Ma c’è un immenso contrasto fa il carattere di Gengiz Khan, pio e ragionevole, il cui compito divino è
mantenere il mondo in equilibrio, garantendone la pace, e i metodi durissimi con i quali il suo impero
veniva guidato, per riscuotere i tributi delle popolazioni sottomesse e per assicurare quella “pace mongola”
nella quale, si diceva, una vergine su un carico d’oro poteva viaggiare tranquillamente. Un solo Dio in cielo
e un solo Imperatore in terra, e ognuno, in questo nuovo mondo, poteva restare fedele al proprio Dio in una
incredibile tolleranza religiosa, ma per ottenere questa unità le distruzioni furono immense: l’Iran orientale,
centro culturale d’Eurasia, non doveva più riprendersi, mentre le città venivano distrutte come macchie nella creazione.

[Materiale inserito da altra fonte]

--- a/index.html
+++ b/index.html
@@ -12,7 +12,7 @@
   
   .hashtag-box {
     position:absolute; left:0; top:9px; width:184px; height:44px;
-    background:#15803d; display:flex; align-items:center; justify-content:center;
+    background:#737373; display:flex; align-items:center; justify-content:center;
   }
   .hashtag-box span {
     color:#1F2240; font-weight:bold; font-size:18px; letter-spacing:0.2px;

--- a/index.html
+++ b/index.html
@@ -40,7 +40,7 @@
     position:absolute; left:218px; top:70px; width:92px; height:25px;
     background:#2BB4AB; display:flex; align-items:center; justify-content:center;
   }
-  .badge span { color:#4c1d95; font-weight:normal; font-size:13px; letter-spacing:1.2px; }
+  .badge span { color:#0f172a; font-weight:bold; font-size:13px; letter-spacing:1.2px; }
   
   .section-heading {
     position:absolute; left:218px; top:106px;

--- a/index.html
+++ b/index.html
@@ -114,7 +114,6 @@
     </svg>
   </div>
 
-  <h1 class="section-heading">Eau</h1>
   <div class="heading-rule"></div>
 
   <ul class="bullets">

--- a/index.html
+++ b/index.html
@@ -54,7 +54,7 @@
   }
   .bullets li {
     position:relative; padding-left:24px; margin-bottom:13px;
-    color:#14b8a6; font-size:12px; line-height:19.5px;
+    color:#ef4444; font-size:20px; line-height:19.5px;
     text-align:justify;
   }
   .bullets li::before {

Strumento di questa politica era il terribile cavaliere mongolo dall’aspetto pauroso, che cresce e vive a cavallo,
che non si lava perché l’acqua è sacra e non deve essere inquinata. Era tanto il terrore da lui destato, che ne
bastava uno solo per ottenere la resa di una numerosa carovana di mercanti. Pure grazie a questi terribili
guerrieri giungono fino a noi occidentali innovazioni fondamentali come l’arte della stampa, ed entriamo in
contatto con la civiltà dell’estremo oriente.

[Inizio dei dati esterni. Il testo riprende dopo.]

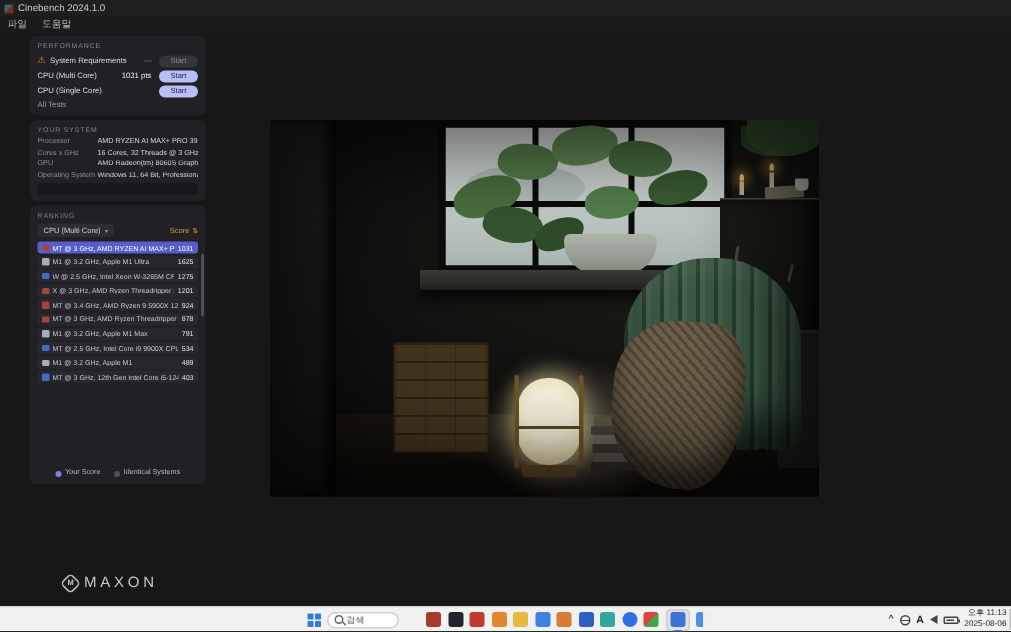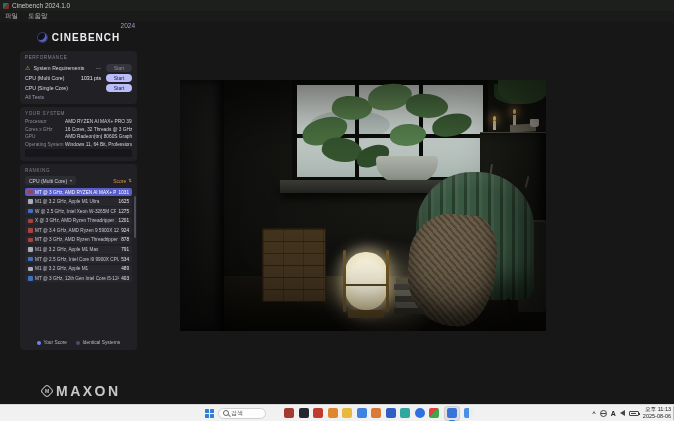--- a/index.html
+++ b/index.html
@@ -199,13 +199,6 @@
 
   <div class="sidebar">
 
-    <div class="brand">
-      <span class="year">2024</span>
-      <div class="row">
-        <span class="cb-logo"></span>
-        <span class="cb-name">CINEBENCH</span>
-      </div>
-    </div>
 
     <div class="panel">
       <div class="phead">PERFORMANCE</div>

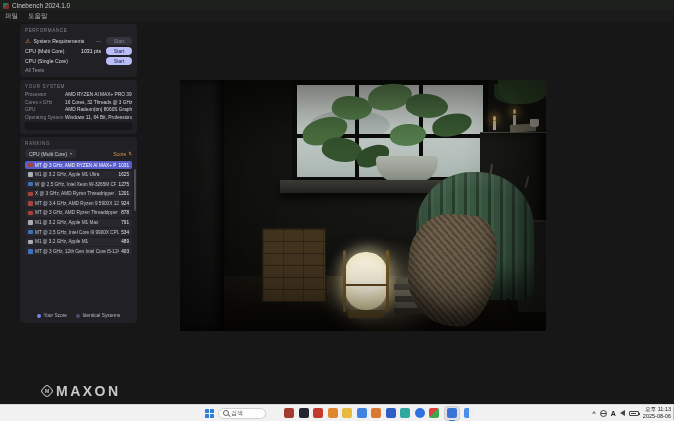--- a/index.html
+++ b/index.html
@@ -62,7 +62,7 @@
   .mx-badge{width:10px;height:10px;border:1px solid #bbb;border-radius:3px;transform:rotate(45deg);
     box-sizing:border-box;display:flex;align-items:center;justify-content:center;}
   .mx-badge span{transform:rotate(-45deg);font-size:5px;color:#ccc;font-weight:bold;}
-  .mx-text{font-size:14px;letter-spacing:2.5px;color:#c8c8c8;font-weight:bold;}
+  .mx-text{font-size:10px;letter-spacing:2.5px;color:#c8c8c8;font-weight:normal;}
   
   .preview{position:absolute;left:180px;top:80px;width:366px;height:251px;overflow:hidden;
     background:linear-gradient(180deg,#201f1a, #0d0c0a 85%);}

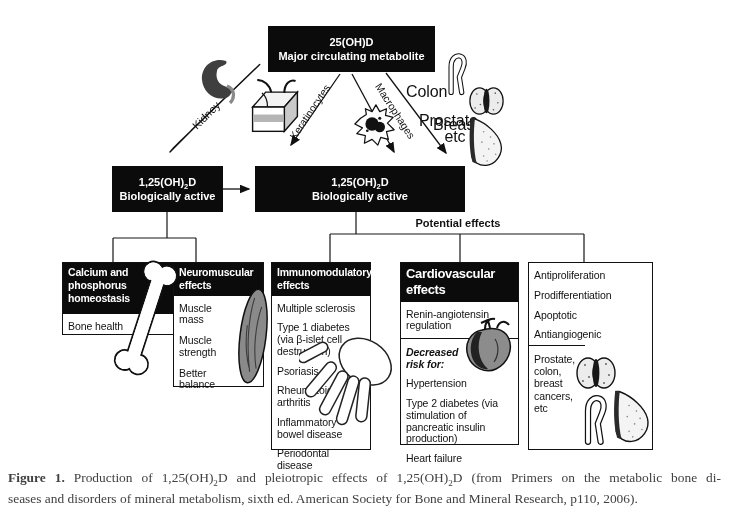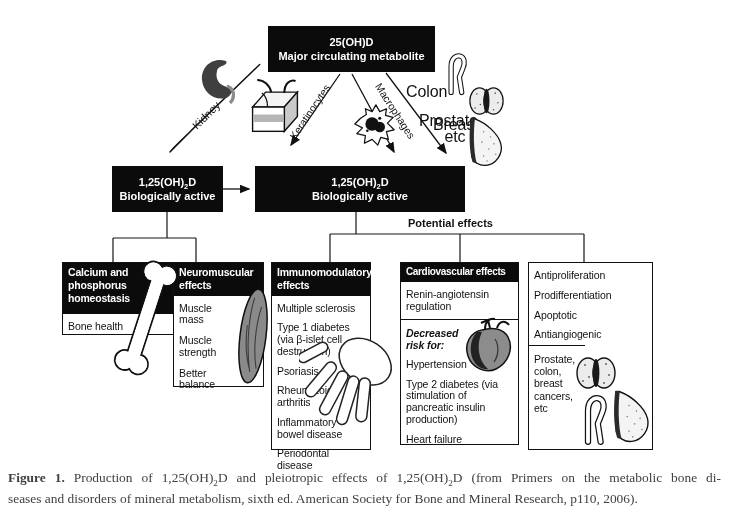--- a/index.html
+++ b/index.html
@@ -22,7 +22,7 @@
   .item:last-child{margin-bottom:0;}
   .sect{border-top:1.6px solid #111;}
   .pathlabel{position:absolute;font-size:16px;letter-spacing:-0.1px;text-align:center;}
-  .pot-label{position:absolute;font-weight:bold;font-size:11px;text-align:left;}
+  .pot-label{position:absolute;font-weight:bold;font-size:11px;text-align:center;}
   .drisk{font-weight:bold;font-style:italic;margin-bottom:8px;padding-right:48px;line-height:1.15;}
   .caption{position:absolute;left:8px;top:468px;width:713px;color:#404040;
            font-family:"Liberation Serif","DejaVu Serif",serif;font-size:13.4px;line-height:1.56;}

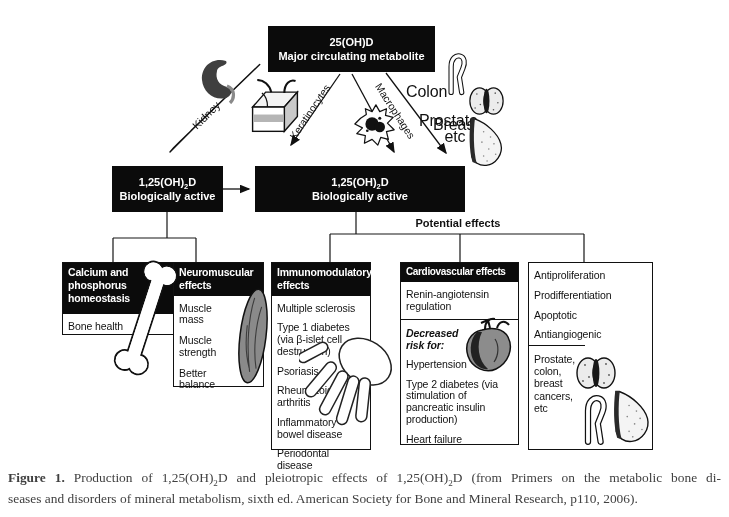--- a/index.html
+++ b/index.html
@@ -16,7 +16,7 @@
   .obox{position:absolute;border:1.6px solid #111;background:#fff;box-sizing:border-box;}
   .ohead{background:#0b0b0b;color:#fff;font-weight:bold;font-size:10.5px;
          line-height:1.22;padding:3px 4px 4px 5px;letter-spacing:-0.2px;}
-  .ohead.small{font-size:10px;letter-spacing:-0.35px;}
+  .ohead.small{font-size:13px;letter-spacing:-0.35px;}
   .obody{padding:7px 4px 4px 5px;font-size:10.5px;line-height:1.12;letter-spacing:-0.1px;}
   .item{margin-bottom:8px;}
   .item:last-child{margin-bottom:0;}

Ma certo il nostro Occidente venne salvato solo dalla morte del Khan Ogoday, che obbligò i Mongoli a tornare in
Oriente, quando le avanguardie della loro ala sinistra, dopo aver distrutto Kiev, battuto Ungheresi Polacchi e
Tedeschi, erano giunte in vista dell’Adriatico, vicino Spalato. Ma quale sarebbe stato il destino dell’Europa
occidentale, una volta conquistata? I Mongoli, dopo la vittoria militare, avrebbero stabilito la loro sovranità
imponendo un tributo, i sovrani avrebbero dovuto sottomettersi ritualmente e periodicamente davanti al khan o ai
suoi rappresentanti, seguitando ad applicare le proprie leggi, adorando le proprie divinità. Lo stesso Gengiz Khan
era stato estremamente interessato alle religioni diverse dal suo tradizionale sciamanesimo, e nel suo impero
cristianesimo nestoriano, islam, buddhismo, manicheismo potevano liberamente prosperare. La vita straordinaria
di Gengiz Khan ci viene tracciata, nel libro Cossuto, e seguendola sembra realmente guidata da un potere superiore,
dal kut d’origine divina, tanto i suoi successi appaiono incredibili.

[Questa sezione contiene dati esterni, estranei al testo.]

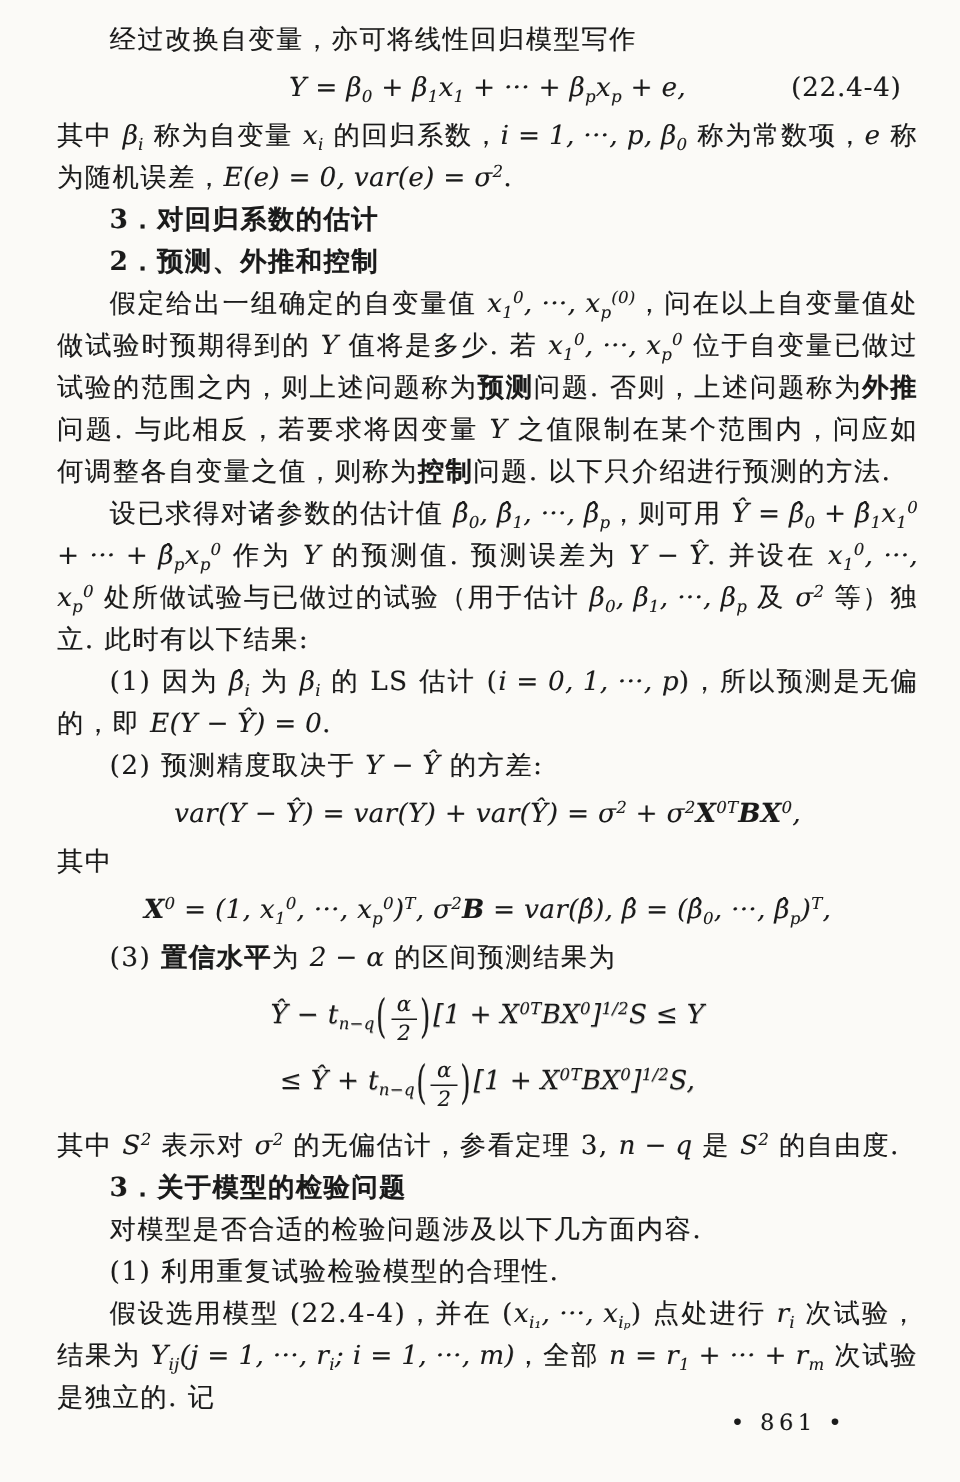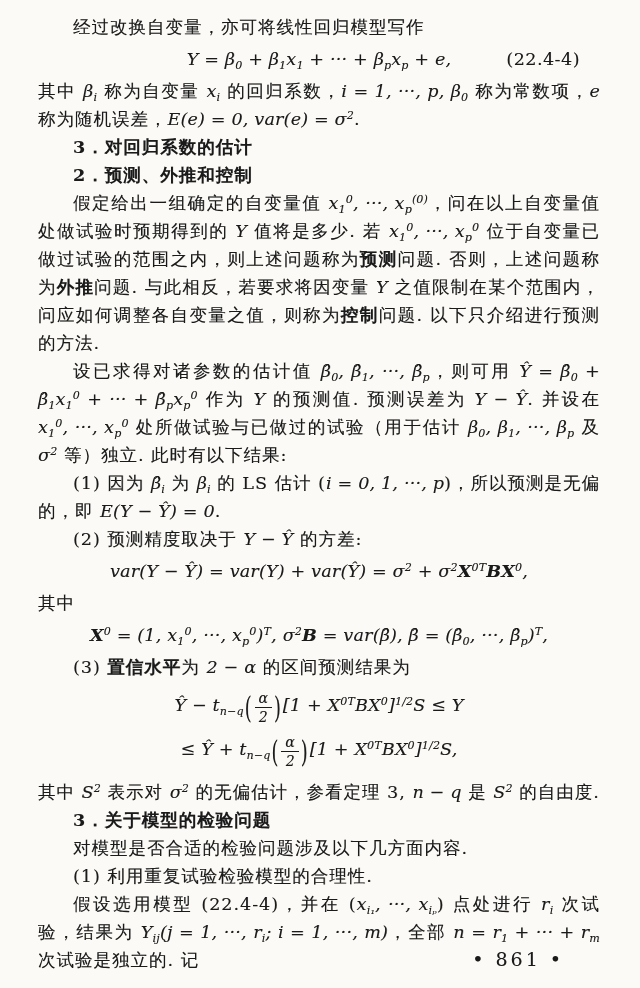--- a/index.html
+++ b/index.html
@@ -12,7 +12,7 @@
     position:relative;
     width:640px;height:988px;
     box-sizing:border-box;
-    padding:13px 40px 0 38px;
+    padding:13px 28px 0 38px;
     font-size:17.5px;
     line-height:28px;
     color:#1a1a1a;

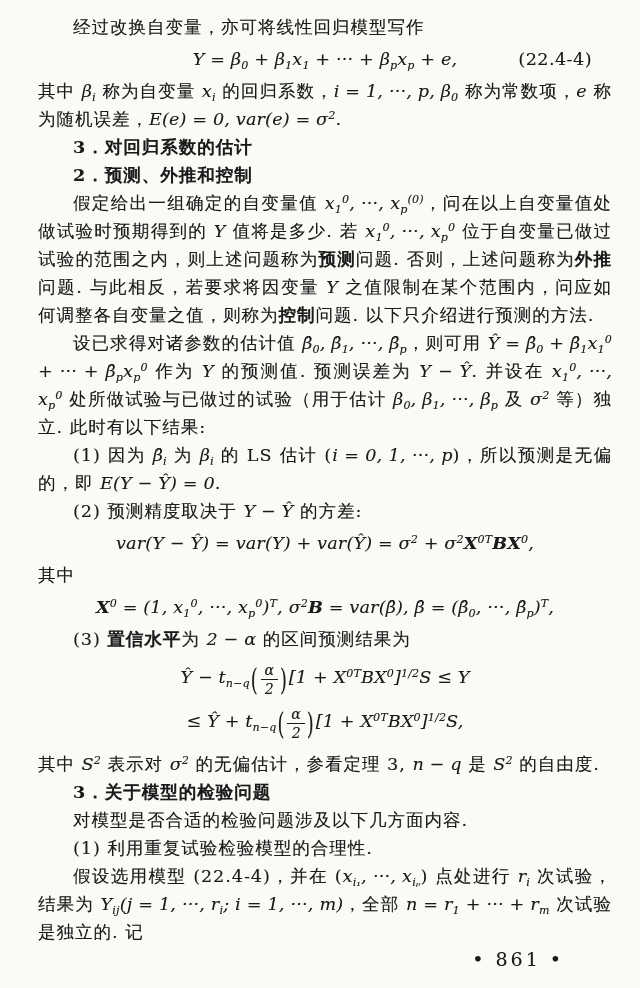--- a/index.html
+++ b/index.html
@@ -32,7 +32,7 @@
   sub{vertical-align:-4px}
   sup{vertical-align:6px}
   .disp{margin:4px;text-indent:0;text-align:center;position:relative}
-  .disp .eqno{position:absolute;right:16px;top:0;font-style:normal;letter-spacing:0.5px}
+  .disp .eqno{position:absolute;right:7px;top:0;font-style:normal;letter-spacing:0.5px}
   .disp.tall{margin:9px 0}
   .frac{
     display:inline-block;vertical-align:-11px;text-align:center;

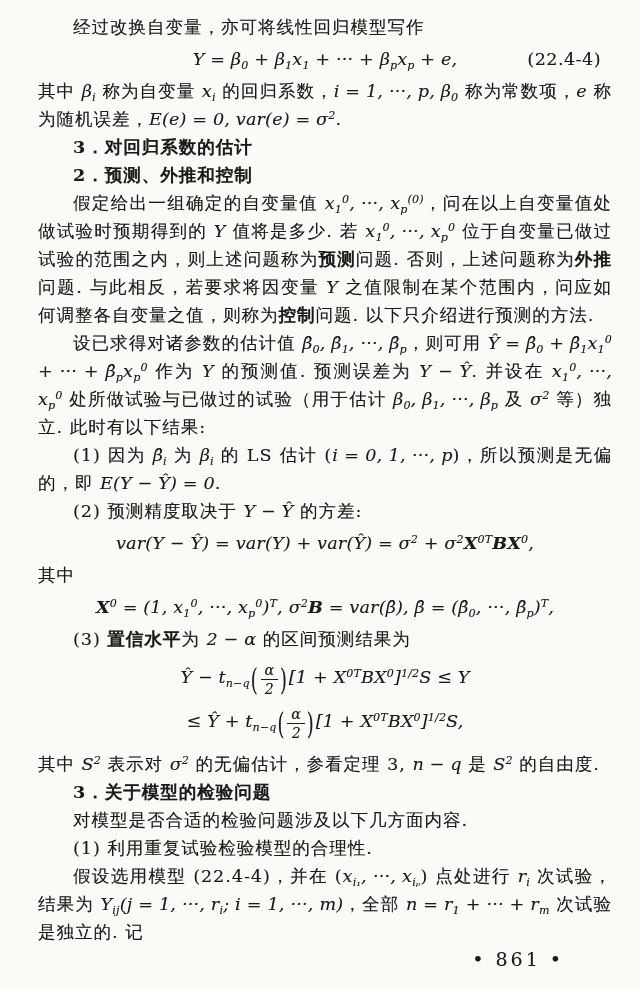--- a/index.html
+++ b/index.html
@@ -41,7 +41,7 @@
   .frac .nu{display:block;padding:0 4px 1px}
   .frac .de{display:block;border-top:1.3px solid #1a1a1a;padding:1px 4px 0}
   .bigp{display:inline-block;transform:scaleY(1.75);font-style:normal;margin:0 1px;vertical-align:-2px}
-  .pageno{position:absolute;right:76px;bottom:15px;font-size:19px;letter-spacing:3px}
+  .pageno{position:absolute;right:76px;bottom:26px;font-size:15px;letter-spacing:3px}
 </style>
 </head>
 <body>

Fra gli Stati successori di quello mongolo, sarà l’Impero Ottomano, anch’esso unione di molteplici tradizioni,
a mantenere alcune caratteristiche dell’Impero di Gengiz Khan. E sarà tanto il rispetto per questa tradizione,
che a lungo i gengiskhanidi Khan di Crimea vennero considerati come gli unici a poter prendere il posto degli
imperatori ottomani, se questi non avessero avuto una discendenza maschile. Inoltre nella tughra, la tradizionale
firma dei Sultani ottomani, che pur con nomi diversi riprendeva costantemente una stessa forma, questo sacro
titolo di khan veniva attribuito solo al nome del padre del Sultano, non a quello regnante, e questo fino
al XVIII secolo, con Mahmud I (sultano dal 1730 al 1754), quando ormai i discendenti di Gengiz Khan perdevano il
loro potere reale.
In definitiva questo libro di Cossuto è utile, specie in questo tempo in cui si parla di guerra fra civiltà,
anche per rendersi conto della pluralità di culture, della pluralità di punti di vista che potrebbero contribuire
a dare forma a un nuovo mondo, se da ognuna fossimo in grado di trarre gli elementi vitali.